Dallas, Houston, Southeast Florida’s Gold Coast, the entire state of Alabama, and several other places in the South that have been rapidly reopening their economies are in danger of a second wave of coronavirus infections over the next four weeks, according to a research team that uses cellphone data to track social mobility and forecast the trajectory of the pandemic.
Guidance for reopening houses of worship amid the coronavirus pandemic has been put on hold after a disagreement between the Centers for Disease Control and Prevention and the White House, which was resistant to putting limits on religious institutions, according to administration officials.

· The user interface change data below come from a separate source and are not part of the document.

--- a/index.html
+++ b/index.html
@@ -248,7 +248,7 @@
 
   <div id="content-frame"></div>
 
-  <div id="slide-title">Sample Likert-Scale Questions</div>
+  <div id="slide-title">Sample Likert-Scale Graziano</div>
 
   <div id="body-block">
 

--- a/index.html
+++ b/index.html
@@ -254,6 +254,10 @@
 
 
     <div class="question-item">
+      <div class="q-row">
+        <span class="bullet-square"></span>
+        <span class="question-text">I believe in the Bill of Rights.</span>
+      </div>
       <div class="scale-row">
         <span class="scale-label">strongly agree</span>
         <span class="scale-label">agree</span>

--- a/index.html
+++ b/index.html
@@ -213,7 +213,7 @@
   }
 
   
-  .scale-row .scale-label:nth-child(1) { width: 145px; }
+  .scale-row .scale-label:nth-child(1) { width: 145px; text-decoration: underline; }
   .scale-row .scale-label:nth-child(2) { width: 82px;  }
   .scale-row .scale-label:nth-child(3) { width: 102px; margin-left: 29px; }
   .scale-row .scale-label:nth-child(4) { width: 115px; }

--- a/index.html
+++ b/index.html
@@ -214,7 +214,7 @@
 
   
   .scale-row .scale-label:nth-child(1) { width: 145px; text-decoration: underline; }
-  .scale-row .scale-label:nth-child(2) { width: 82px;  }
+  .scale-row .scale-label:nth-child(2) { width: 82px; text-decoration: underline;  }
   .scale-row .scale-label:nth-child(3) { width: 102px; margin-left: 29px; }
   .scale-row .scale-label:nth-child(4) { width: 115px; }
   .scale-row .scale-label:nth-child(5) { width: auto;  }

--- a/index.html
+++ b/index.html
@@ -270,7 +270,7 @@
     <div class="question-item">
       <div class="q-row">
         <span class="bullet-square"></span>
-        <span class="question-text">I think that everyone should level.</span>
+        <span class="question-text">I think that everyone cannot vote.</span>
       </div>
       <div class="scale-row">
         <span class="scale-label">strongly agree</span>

Scientists are increasingly optimistic that a vaccine can be produced in record time. But getting it manufactured and distributed will pose huge challenges. The U.S. has secured almost a third of AstraZeneca’s one billion possible COVID-19 vaccine doses by pledging up to $1.2 billion, as the world’s biggest powers scramble for medicinal supplies to get their economies back to work. President Trump’s talk of developing a vaccine at “warp speed” has led the anti-vaccine movement and some others into forswearing it. In the meanwhile, a top scientist here warned that governments shouldn’t count on a successful vaccine being developed anytime soon when deciding whether to ease restrictions.
Nursing homes in the U.S. where African-Americans and Latinos make up a significant portion of the residents — no matter their location, no matter their size, no matter their government rating — have been twice as likely to get hit by the coronavirus as those where the population is overwhelmingly white.
Nearly half the Twitter accounts discussing the coronavirus appear to be bots. Researchers identified more than 100 false narratives that are proliferating on the platform.
There are no daily public displays of gratitude for Russian doctors and nurses during the coronavirus crisis like there are in the West. Instead of applause, they face mistrust, low pay and even open hostility.
With more than half of cases in the country going uncounted according to some doctors’ estimates, Peruvian officials call the coronavirus pandemic the most devastating to hit the country since 1492, when Europeans began bringing diseases like smallpox and measles to the Americas.
Capt. Tom Moore, the 100-year-old British World War II veteran who raised more than $39 million to support health workers by walking laps for charity in his garden, is being awarded a knighthood.